A Clinicopathologic and Molecular Study of Follicular Lymphoma in Taiwan

2006 
Abstract Background The clinicopathologic and molecular features of follicular lymphoma (FL) in Taiwan have not been well defined. We conducted a retrospective study including history review, immunohistochemistry, and molecular study for the major breakpoint region (MBR) of t(14;18) and correlated these findings with survival. Patients and Methods Sixty-five FLs were identified, with a male to female ratio of 1.9:1 and a median age of 63 years (mean, 60 years). Sixty cases (92%) were nodal, 4 (6%) were extranodal, and 1 (2%) was indeterminate. The median ages of the nodal and extranodal cases were 63 years and 44 years, respectively. Disease staging in 59 patients included 15 patients (25%) with stage I disease, 14 (24%) with stage II, 20 (34%) with stage III, and 10 (17%) with stage IV. Forty-four patients received chemotherapy, 2 patients received chemotherapy with palliative radiation therapy, and 13 patients received supportive treatment/observation. Results The 5-year survival rate was 52.6%. The cases were classified as grades 1 (n = 27; 42%), 2 (n = 22; 34%), 3A (n = 13; 20%), and 3B (n = 3; 5%).

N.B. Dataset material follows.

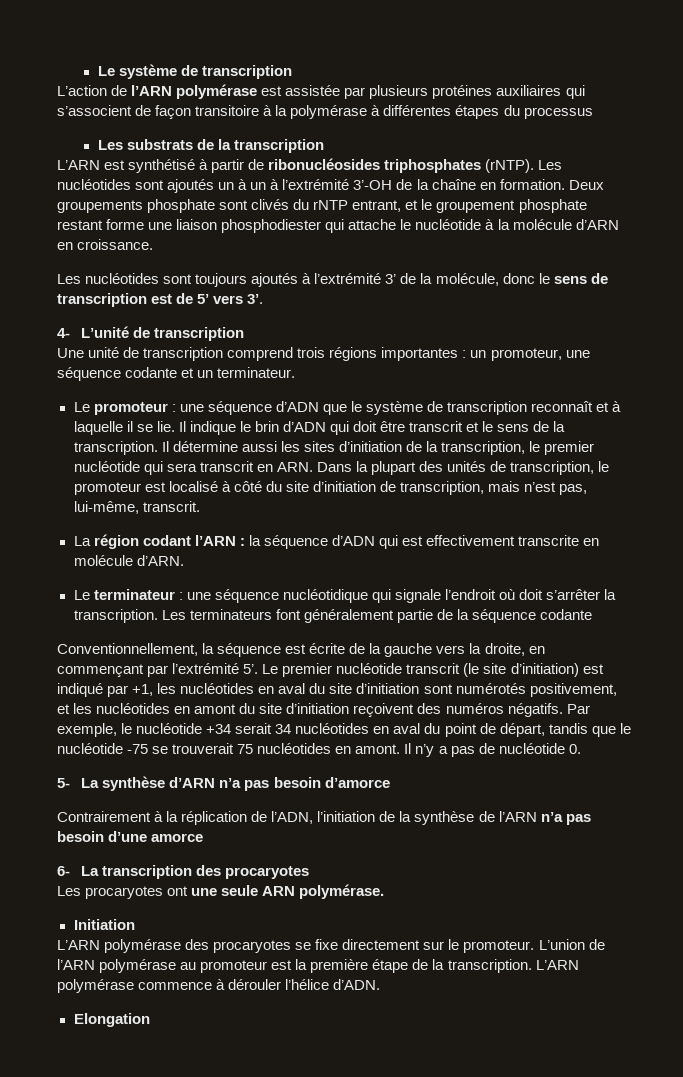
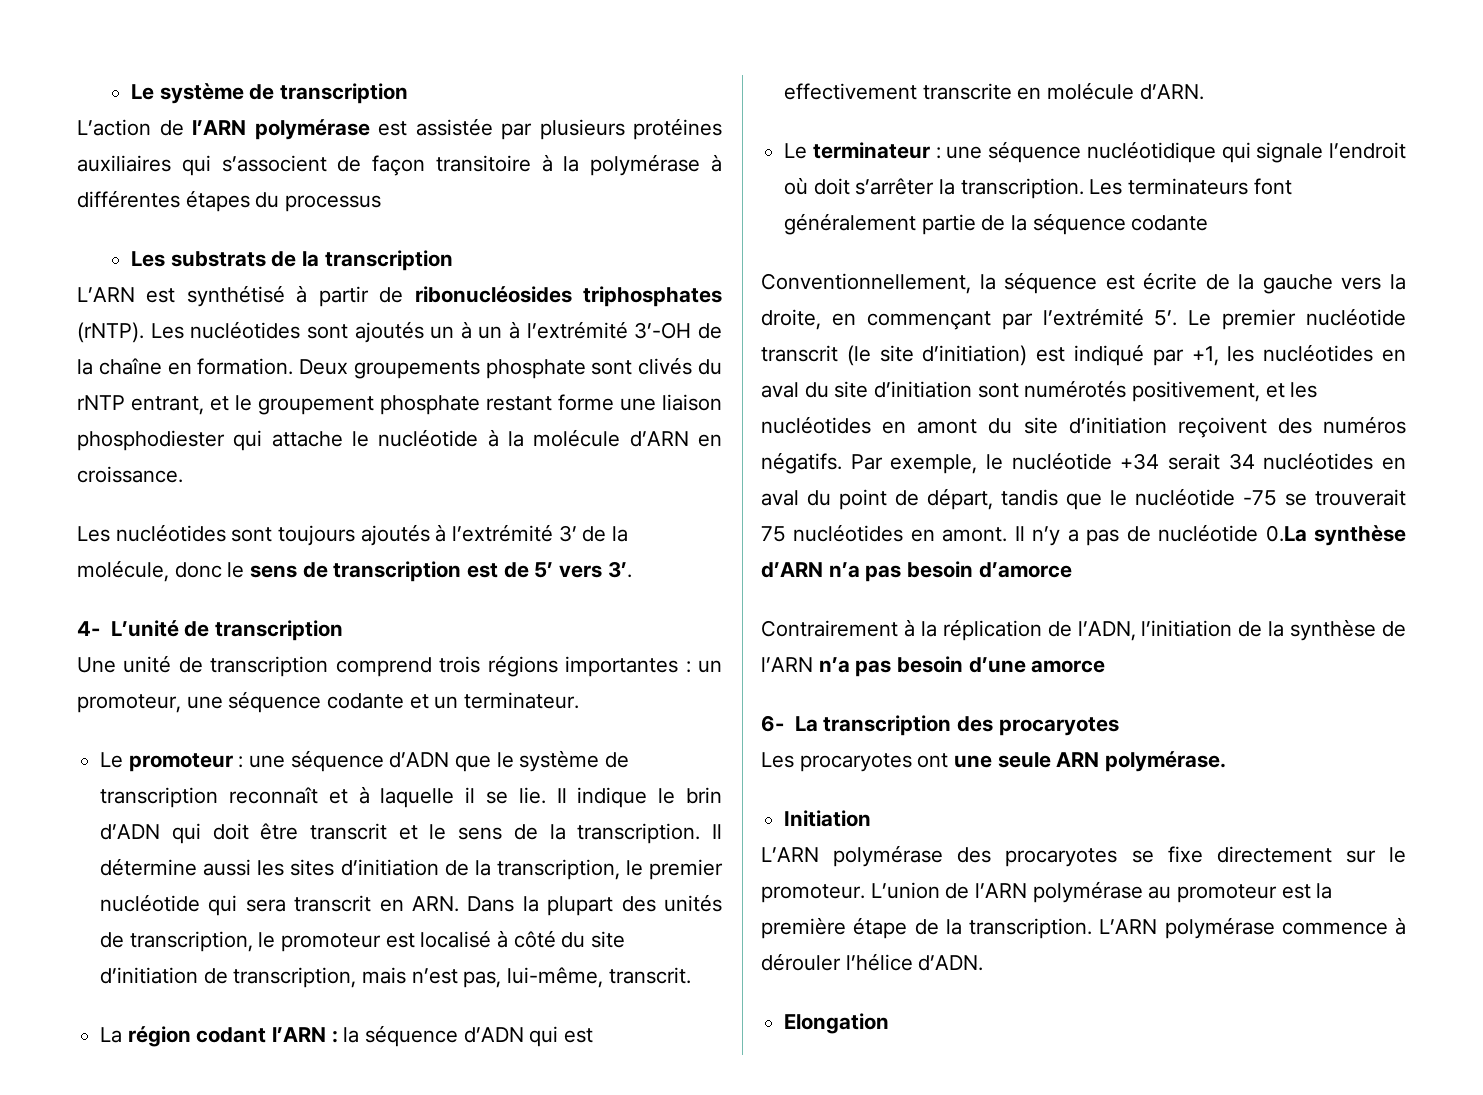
- Il n’y a pas de nucléotide 0.
- 5- La synthèse d’ARN n’a pas besoin d’amorce
+ Il n’y a pas de nucléotide 0.La synthèse d’ARN n’a pas besoin d’amorce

Twenty cases (31%) were positive for MBR, including 19 of 57 (33%) nodal cases and 1 of 4 (25%) primary extanodal FLs. Patients with low-stage disease (stages I/II) had a better survival rate than patients with high-stage disease (III/IV; log-rank test, P = 0.012). Conclusion This is the largest series of Taiwanese FLs with immunophenotypes and MBR detection rates similar to those of the West. Disease stage was statistically significant with regard to survival. Although the number of extranodal FLs cases was small, the patients were younger, their tumors had lower CD10 expression, and they had more favorable survival rates than patients with nodal disease.